+++ DATA EXCERPTS
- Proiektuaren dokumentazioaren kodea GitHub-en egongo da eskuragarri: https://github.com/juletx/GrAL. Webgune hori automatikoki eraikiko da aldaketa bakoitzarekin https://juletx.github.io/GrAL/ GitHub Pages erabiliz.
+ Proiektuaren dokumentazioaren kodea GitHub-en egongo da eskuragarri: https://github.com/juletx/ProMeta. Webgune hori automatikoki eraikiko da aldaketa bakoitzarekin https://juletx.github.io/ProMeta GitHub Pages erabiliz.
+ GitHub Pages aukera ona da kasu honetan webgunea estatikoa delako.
++++++
+++ DATA EXCERPTS
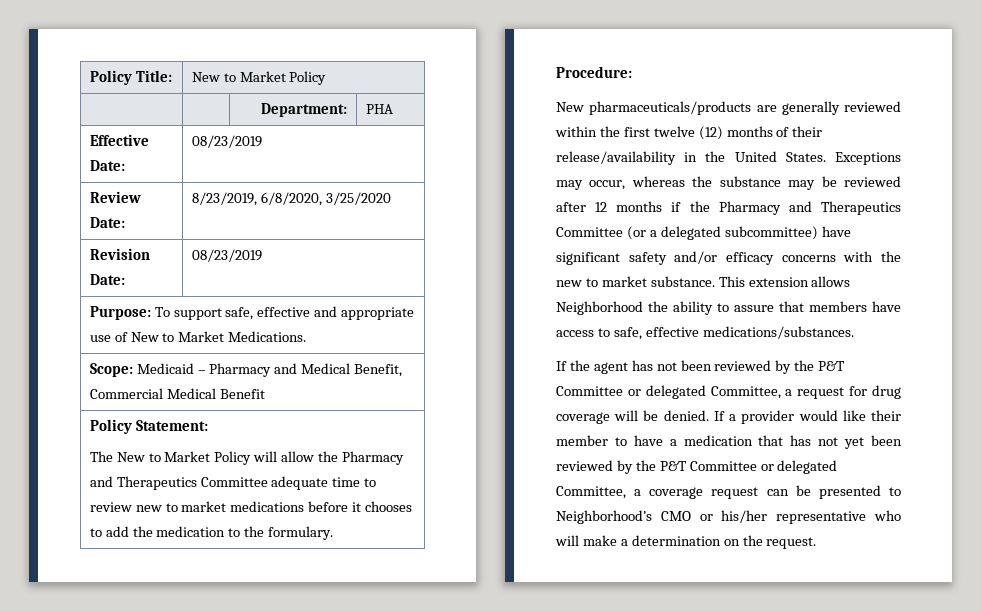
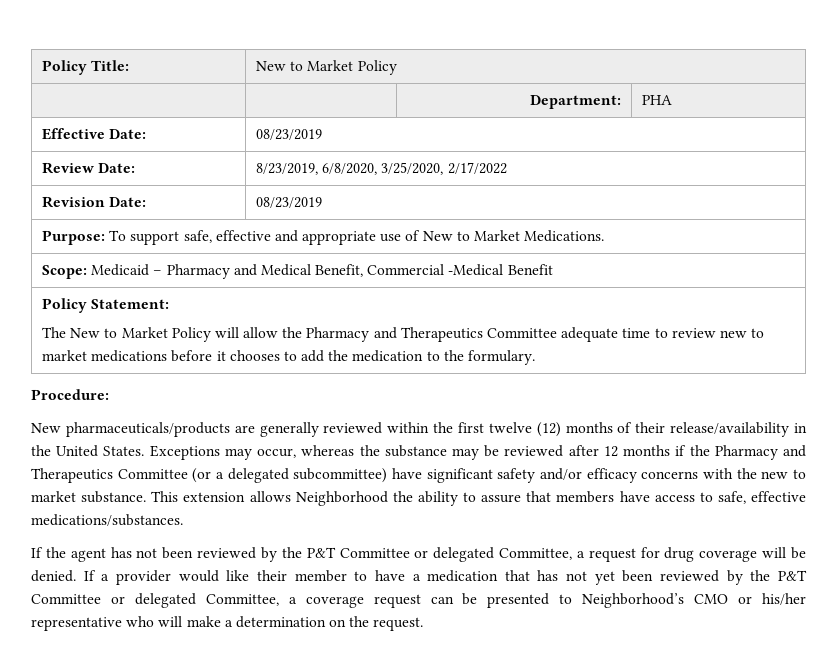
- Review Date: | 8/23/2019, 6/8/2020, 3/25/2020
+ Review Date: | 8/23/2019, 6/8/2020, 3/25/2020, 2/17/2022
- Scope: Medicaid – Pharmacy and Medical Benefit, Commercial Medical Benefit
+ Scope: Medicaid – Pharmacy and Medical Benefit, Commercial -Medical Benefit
++++++
### EXERCISE OBJECTIVE
Find "- Review Date: |" in the entries above and copy that whole line exactly, then each line after it through the line that contains "Commercial -Medical Benefit".

### SOLUTION TO THIS TASK
- Review Date: | 8/23/2019, 6/8/2020, 3/25/2020
+ Review Date: | 8/23/2019, 6/8/2020, 3/25/2020, 2/17/2022
- Scope: Medicaid – Pharmacy and Medical Benefit, Commercial Medical Benefit
+ Scope: Medicaid – Pharmacy and Medical Benefit, Commercial -Medical Benefit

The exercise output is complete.